*What the exercise asks*
Each line below from the line with "border-collapse: collapse;" to the line with "13px; letter-spacing: 0.4px;" must be copied exactly, including those two, and no picture may appear in the copy.

Web document revisions:

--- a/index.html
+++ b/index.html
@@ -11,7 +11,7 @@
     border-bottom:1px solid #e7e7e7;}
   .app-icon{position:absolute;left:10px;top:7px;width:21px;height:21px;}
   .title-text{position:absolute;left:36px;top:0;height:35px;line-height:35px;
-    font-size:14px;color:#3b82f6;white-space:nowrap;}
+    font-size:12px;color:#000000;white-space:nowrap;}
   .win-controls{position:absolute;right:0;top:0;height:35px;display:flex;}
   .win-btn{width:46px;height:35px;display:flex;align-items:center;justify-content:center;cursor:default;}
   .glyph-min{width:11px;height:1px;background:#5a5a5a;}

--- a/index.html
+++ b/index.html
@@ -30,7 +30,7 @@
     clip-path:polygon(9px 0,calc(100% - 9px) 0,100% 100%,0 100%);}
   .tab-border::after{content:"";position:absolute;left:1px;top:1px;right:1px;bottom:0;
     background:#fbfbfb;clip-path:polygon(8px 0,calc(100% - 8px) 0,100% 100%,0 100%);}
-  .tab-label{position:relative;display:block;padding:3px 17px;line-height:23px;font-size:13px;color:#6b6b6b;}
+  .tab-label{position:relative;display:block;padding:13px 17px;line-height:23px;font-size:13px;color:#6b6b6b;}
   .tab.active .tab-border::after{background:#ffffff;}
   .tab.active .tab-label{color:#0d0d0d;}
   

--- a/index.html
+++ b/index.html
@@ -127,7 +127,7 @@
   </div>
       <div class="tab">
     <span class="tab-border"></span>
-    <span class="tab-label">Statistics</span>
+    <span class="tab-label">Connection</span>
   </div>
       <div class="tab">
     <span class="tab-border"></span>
--
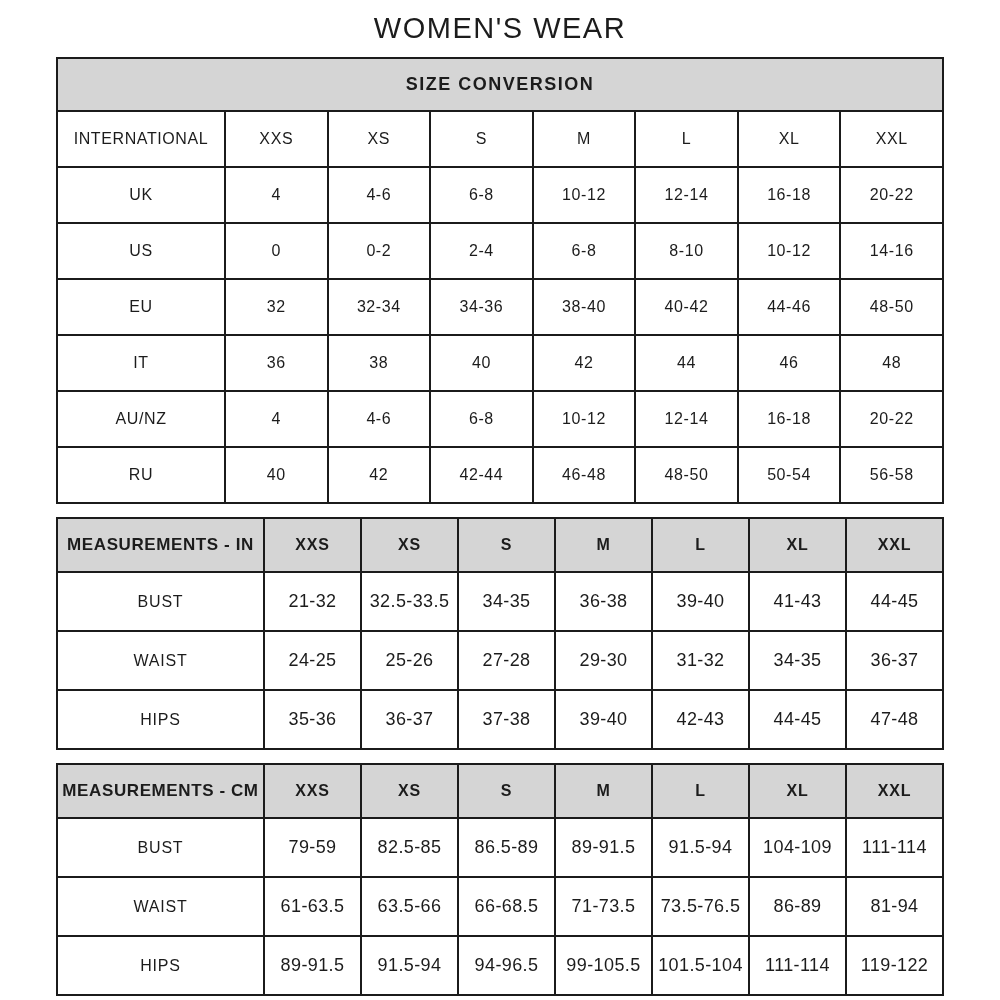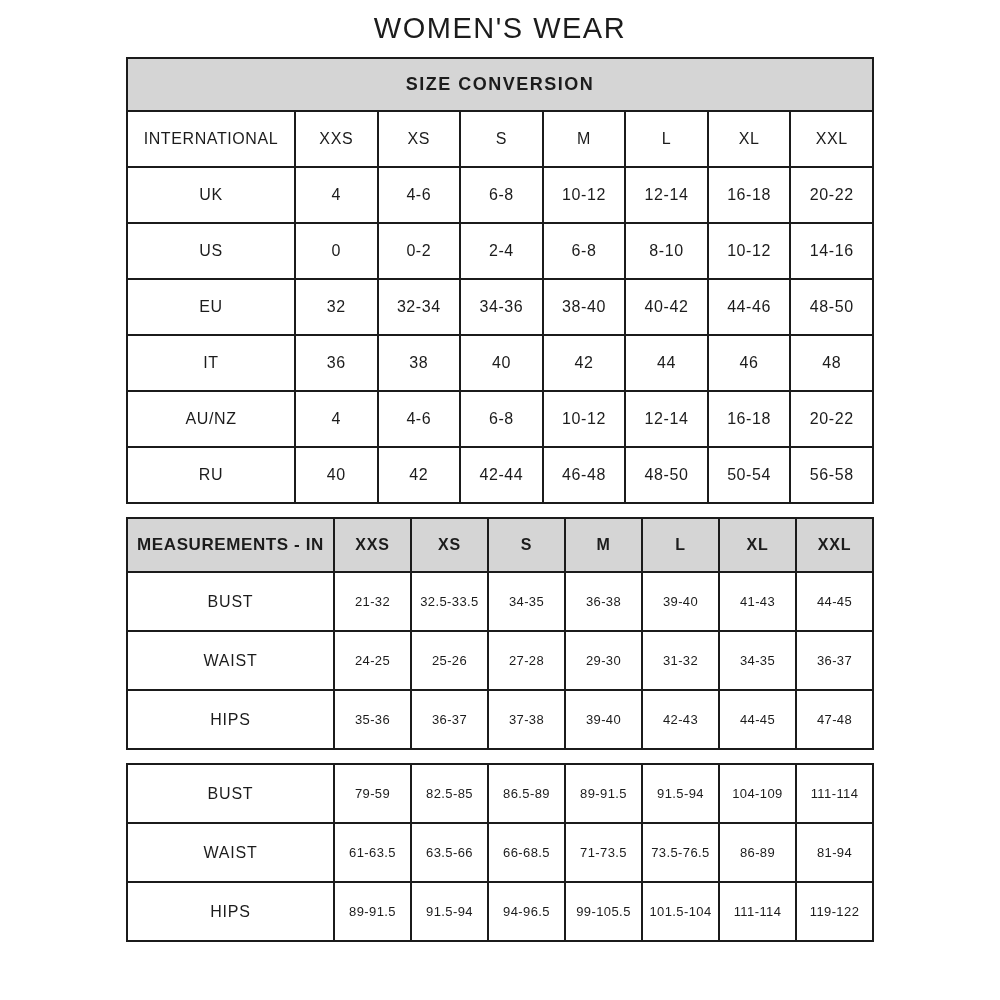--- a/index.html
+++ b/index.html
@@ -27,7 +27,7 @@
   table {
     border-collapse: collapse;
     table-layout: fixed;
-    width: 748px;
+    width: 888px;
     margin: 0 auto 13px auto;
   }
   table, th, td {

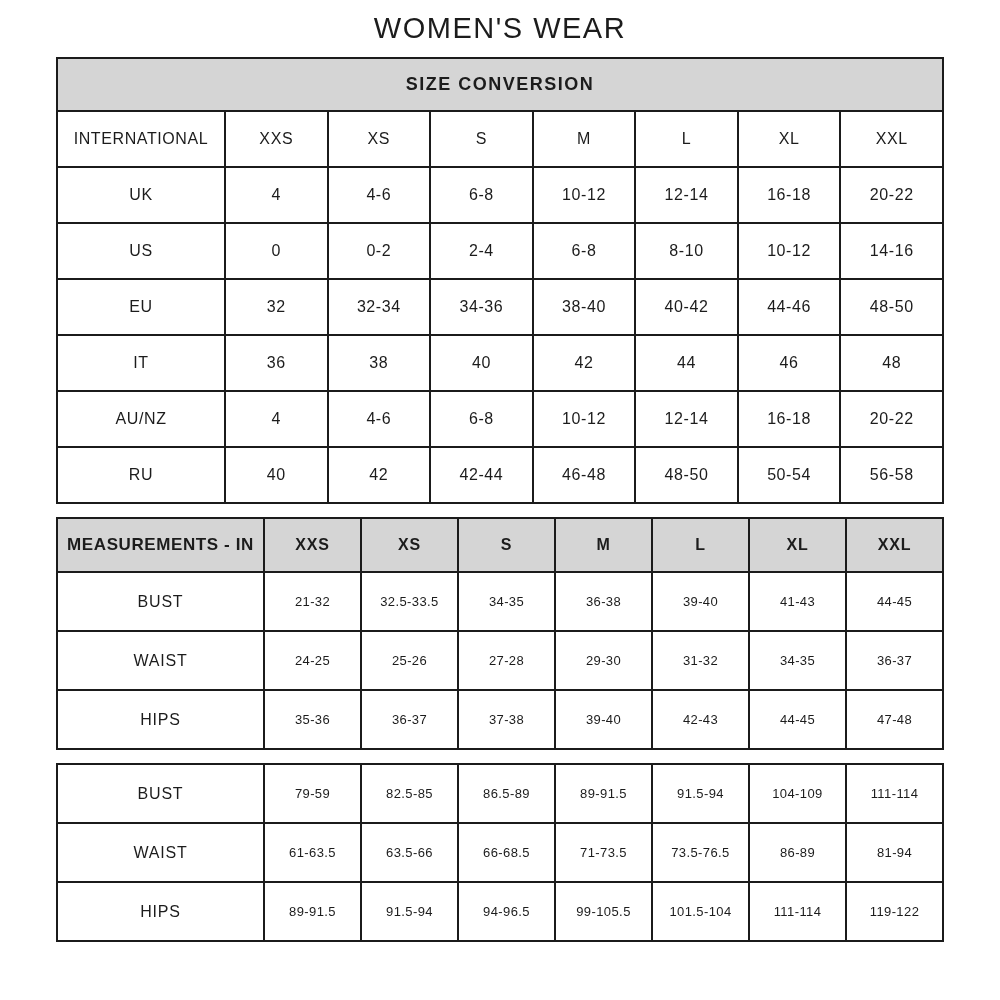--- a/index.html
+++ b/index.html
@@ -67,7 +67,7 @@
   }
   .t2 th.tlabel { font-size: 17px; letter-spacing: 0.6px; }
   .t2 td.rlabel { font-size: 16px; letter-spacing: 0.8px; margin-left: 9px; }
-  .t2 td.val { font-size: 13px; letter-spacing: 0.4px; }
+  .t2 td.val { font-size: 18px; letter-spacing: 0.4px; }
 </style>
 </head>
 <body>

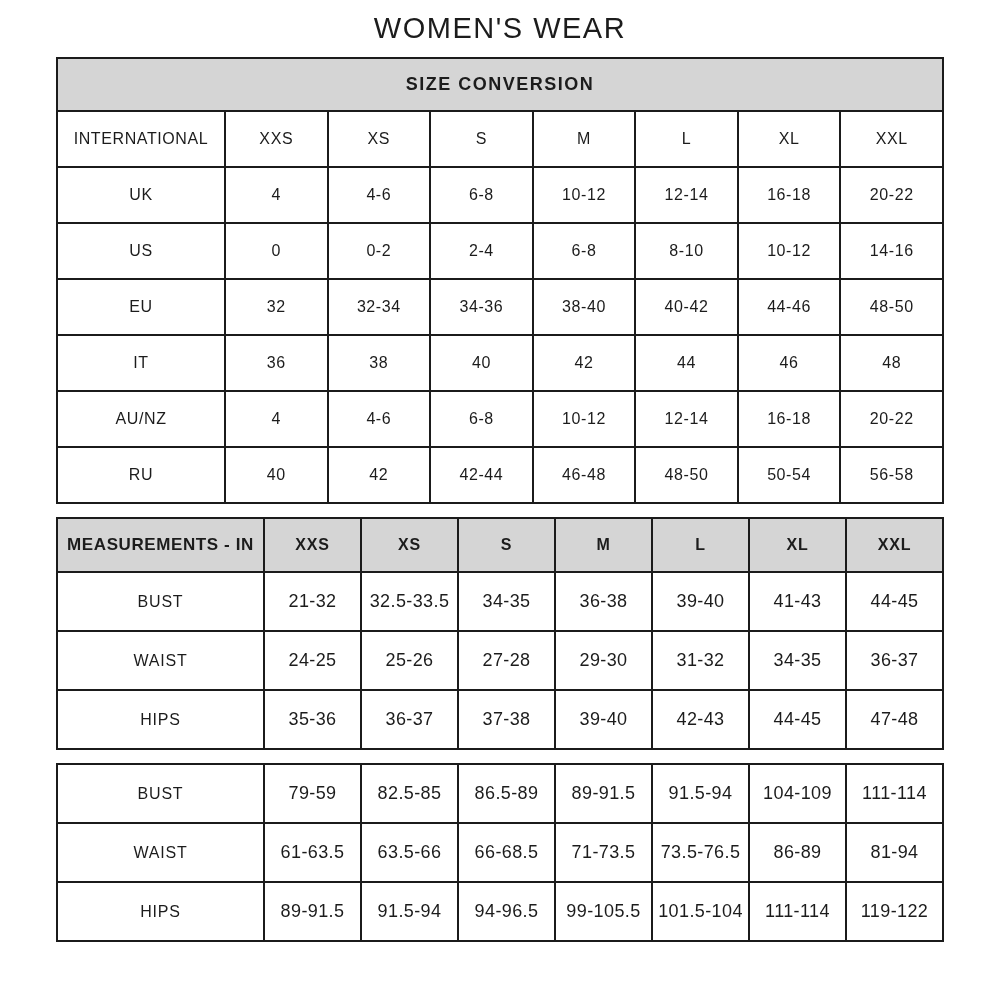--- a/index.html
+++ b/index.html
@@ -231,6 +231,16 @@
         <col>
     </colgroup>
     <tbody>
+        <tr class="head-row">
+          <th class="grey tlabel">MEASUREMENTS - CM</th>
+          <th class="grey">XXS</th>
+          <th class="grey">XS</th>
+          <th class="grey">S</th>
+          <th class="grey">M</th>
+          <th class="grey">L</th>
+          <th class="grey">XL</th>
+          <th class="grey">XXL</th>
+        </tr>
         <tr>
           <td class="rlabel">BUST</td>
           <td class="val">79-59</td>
...
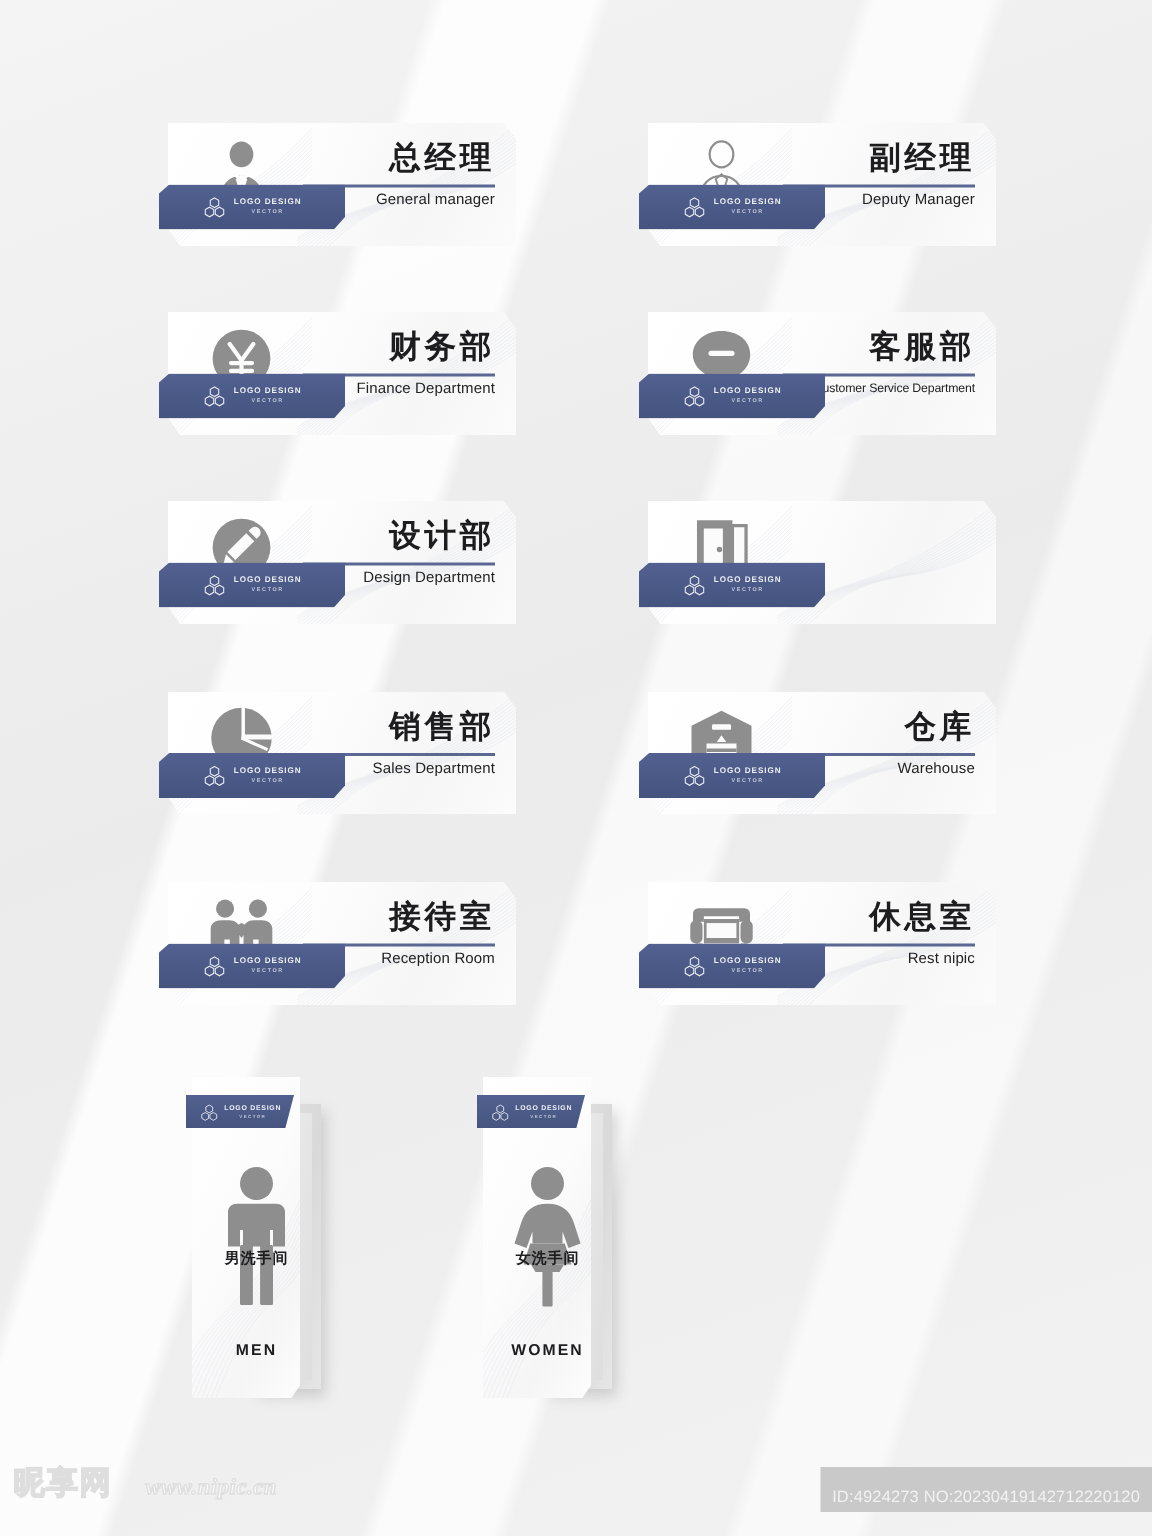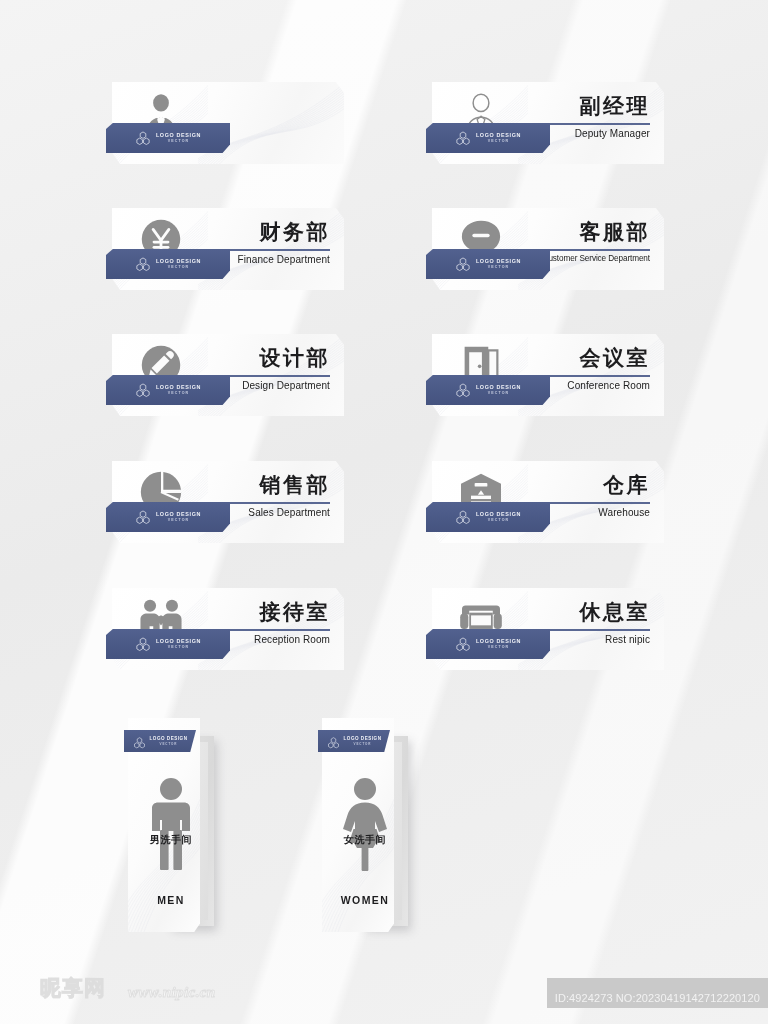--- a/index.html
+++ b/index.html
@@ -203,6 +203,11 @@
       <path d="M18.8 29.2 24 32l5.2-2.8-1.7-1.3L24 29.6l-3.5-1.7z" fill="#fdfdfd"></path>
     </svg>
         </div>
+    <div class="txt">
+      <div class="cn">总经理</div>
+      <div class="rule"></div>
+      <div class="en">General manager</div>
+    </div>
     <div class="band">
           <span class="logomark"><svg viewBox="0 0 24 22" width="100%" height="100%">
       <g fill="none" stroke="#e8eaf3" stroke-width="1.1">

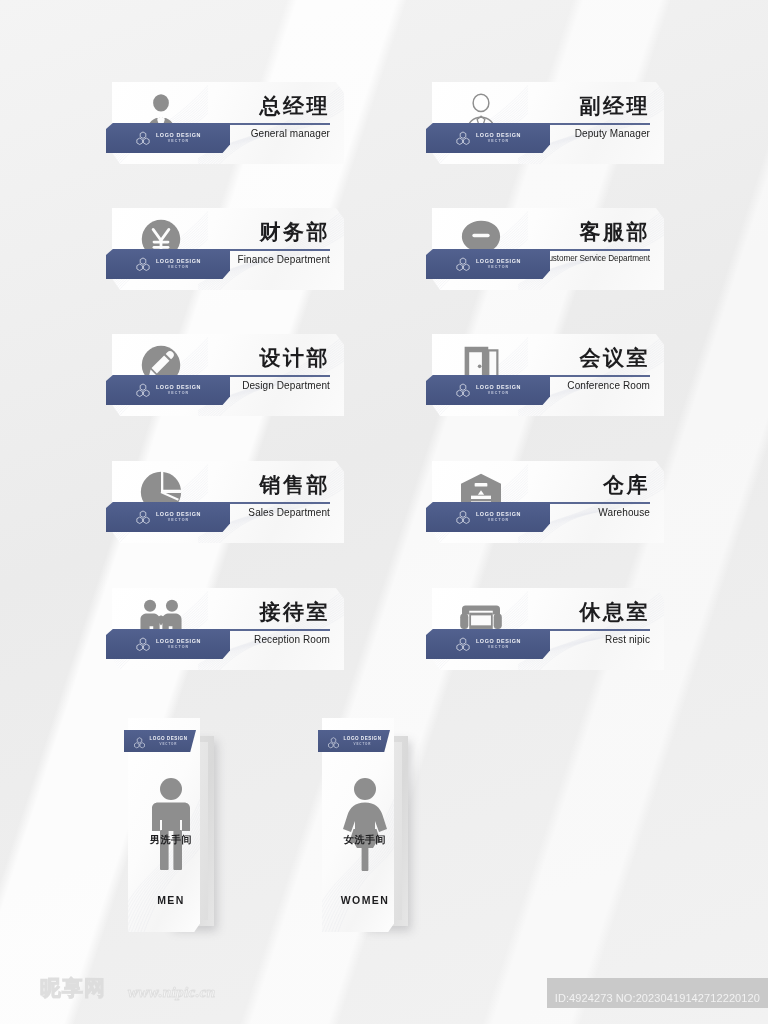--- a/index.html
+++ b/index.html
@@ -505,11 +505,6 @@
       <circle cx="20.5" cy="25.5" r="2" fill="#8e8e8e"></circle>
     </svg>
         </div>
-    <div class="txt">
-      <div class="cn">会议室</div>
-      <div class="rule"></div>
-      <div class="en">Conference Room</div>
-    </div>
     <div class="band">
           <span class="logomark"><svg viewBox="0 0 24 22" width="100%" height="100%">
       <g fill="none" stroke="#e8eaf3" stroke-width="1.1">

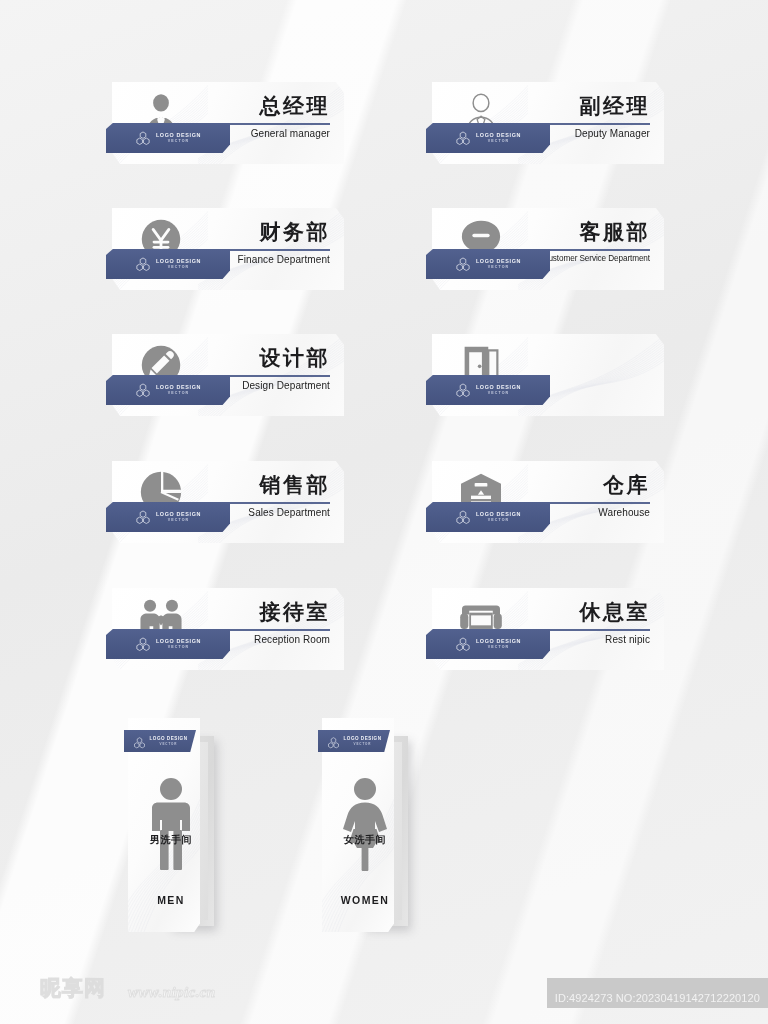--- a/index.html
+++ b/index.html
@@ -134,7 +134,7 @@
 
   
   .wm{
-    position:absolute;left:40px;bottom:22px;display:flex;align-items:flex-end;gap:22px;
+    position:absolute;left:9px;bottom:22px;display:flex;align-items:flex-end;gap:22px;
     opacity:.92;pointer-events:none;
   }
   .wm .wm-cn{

*Output of the task*
     border-collapse: collapse;
     table-layout: fixed;
-    width: 748px;
+    width: 888px;
     margin: 0 auto 13px auto;
   }
   table, th, td {

--- a/index.html
+++ b/index.html
@@ -67,7 +67,7 @@
   }
   .t2 th.tlabel { font-size: 17px; letter-spacing: 0.6px; }
   .t2 td.rlabel { font-size: 16px; letter-spacing: 0.8px; margin-left: 9px; }
-  .t2 td.val { font-size: 13px; letter-spacing: 0.4px; }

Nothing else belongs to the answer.